▶ _PROBLEM REQUIREMENTS_
Your reply should hold only the lines from the records below where "child" occurs.

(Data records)

_____

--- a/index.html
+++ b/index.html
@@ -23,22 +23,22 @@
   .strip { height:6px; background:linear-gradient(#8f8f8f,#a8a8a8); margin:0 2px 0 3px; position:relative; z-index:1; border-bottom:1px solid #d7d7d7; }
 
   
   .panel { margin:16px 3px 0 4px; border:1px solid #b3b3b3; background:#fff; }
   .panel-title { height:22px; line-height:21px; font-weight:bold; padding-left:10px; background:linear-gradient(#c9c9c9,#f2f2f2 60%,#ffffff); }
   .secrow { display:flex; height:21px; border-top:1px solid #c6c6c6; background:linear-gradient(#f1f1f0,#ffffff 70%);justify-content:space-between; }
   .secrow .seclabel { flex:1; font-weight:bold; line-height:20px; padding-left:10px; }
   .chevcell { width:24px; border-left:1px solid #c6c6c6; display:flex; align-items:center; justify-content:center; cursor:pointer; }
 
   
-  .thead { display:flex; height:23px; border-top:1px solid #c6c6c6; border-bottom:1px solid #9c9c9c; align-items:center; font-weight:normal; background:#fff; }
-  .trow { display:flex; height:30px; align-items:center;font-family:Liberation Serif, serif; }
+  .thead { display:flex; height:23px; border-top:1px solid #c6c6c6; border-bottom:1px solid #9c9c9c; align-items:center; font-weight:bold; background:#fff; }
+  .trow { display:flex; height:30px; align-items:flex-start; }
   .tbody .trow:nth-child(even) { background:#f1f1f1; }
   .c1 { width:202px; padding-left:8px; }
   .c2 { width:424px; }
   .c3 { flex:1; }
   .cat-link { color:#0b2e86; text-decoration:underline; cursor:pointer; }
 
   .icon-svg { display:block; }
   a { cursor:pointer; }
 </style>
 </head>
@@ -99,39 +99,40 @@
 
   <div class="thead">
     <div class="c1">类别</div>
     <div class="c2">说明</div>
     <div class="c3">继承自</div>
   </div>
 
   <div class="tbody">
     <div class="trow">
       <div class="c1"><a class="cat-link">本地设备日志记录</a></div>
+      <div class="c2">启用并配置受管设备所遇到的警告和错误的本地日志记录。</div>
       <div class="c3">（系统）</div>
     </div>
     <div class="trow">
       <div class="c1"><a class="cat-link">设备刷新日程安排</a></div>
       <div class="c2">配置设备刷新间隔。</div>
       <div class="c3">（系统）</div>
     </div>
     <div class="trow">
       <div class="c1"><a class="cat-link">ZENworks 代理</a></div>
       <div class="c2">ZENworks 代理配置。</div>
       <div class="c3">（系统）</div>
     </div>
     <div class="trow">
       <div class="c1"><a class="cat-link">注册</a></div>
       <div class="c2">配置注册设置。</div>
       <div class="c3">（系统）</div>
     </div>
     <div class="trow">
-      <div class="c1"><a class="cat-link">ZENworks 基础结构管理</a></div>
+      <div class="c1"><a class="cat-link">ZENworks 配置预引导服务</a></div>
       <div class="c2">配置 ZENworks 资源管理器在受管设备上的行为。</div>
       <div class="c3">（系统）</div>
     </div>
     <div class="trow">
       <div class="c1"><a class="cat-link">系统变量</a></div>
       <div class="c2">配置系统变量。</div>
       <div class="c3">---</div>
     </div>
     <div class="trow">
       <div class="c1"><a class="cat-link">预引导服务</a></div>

_____

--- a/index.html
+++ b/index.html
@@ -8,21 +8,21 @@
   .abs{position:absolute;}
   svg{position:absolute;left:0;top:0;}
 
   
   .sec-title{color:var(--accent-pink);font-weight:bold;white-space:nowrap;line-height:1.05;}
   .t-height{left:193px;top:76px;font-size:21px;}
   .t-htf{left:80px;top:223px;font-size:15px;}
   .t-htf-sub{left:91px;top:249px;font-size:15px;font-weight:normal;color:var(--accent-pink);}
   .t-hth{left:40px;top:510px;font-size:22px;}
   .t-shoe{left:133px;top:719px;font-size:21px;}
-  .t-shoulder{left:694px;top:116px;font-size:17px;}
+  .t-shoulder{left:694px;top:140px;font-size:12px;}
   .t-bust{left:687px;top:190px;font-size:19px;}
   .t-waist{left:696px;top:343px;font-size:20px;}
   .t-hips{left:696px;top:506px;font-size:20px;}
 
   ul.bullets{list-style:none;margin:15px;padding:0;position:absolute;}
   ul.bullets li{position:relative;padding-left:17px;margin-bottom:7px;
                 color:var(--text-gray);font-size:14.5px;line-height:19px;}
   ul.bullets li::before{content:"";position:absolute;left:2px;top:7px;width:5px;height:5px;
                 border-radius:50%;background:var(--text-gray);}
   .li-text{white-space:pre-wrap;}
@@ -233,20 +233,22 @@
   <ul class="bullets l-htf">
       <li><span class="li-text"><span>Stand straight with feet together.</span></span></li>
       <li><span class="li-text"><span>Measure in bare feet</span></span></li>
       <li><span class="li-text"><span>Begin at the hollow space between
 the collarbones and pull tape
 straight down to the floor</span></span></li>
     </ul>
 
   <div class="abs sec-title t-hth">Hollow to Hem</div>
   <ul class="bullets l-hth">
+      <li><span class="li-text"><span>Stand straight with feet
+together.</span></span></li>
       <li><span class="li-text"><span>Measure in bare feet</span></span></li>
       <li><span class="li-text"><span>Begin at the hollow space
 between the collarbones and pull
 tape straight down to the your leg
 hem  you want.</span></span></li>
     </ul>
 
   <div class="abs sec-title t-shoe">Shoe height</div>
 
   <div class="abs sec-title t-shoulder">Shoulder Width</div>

_____

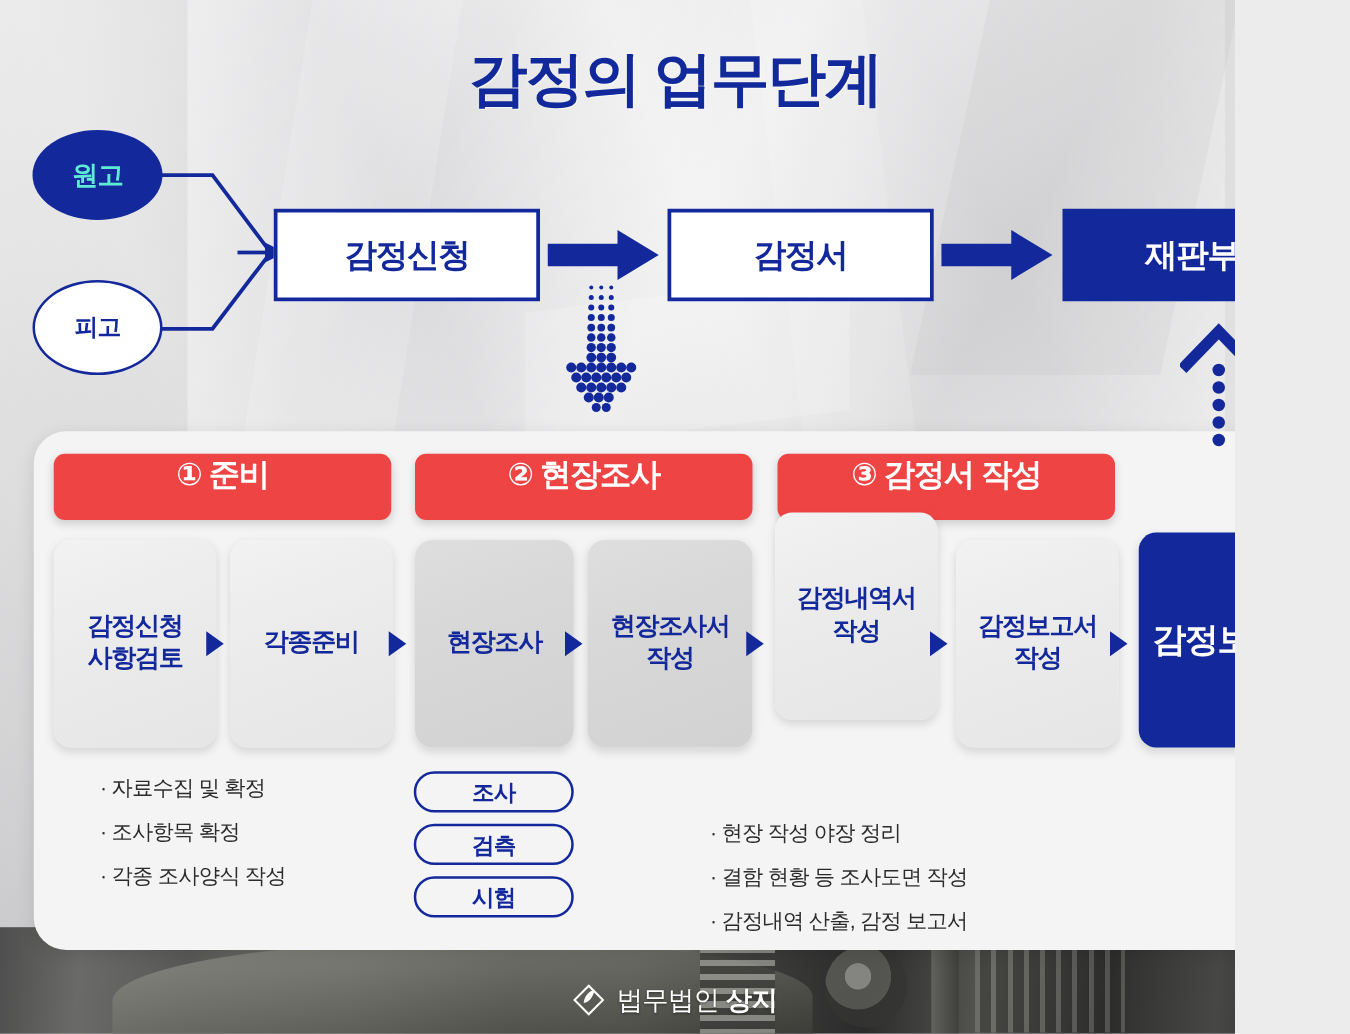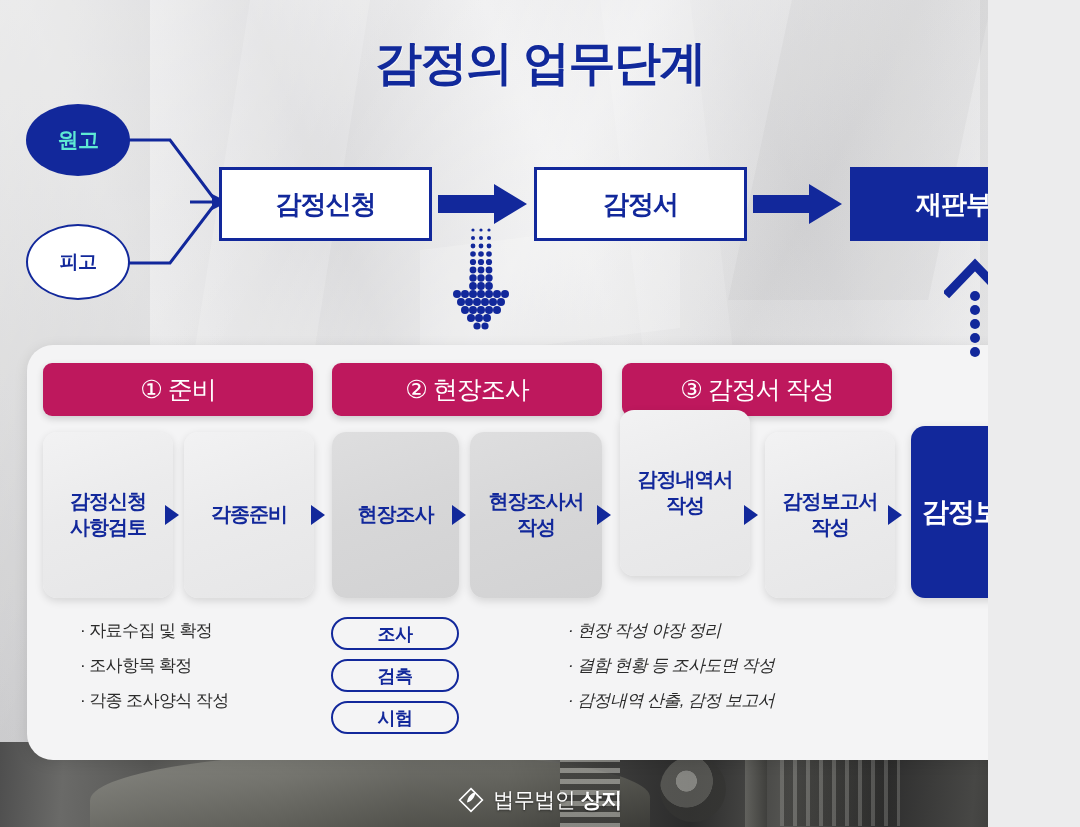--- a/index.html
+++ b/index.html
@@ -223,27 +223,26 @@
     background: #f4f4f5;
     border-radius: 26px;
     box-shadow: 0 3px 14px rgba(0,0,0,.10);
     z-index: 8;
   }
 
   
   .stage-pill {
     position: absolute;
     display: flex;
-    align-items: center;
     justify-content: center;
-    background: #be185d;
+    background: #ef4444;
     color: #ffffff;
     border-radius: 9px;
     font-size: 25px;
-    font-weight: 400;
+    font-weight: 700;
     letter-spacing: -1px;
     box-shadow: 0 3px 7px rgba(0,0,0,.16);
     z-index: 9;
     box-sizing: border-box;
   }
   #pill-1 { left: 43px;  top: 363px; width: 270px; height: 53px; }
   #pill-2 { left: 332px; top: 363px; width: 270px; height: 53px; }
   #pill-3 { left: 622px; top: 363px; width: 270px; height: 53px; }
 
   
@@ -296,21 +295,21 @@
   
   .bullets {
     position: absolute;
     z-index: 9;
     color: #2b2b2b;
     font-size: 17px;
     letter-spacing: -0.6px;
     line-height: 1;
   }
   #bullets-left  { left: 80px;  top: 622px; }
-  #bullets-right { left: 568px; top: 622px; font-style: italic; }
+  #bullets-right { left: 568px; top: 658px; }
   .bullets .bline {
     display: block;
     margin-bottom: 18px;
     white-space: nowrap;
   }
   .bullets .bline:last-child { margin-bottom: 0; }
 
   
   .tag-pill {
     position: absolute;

_____

▶ _YOUR RESPONSE_
   .tbody .trow:nth-child(even) { background:#f1f1f1; }
   .bullets .bline:last-child { margin-bottom: 0; }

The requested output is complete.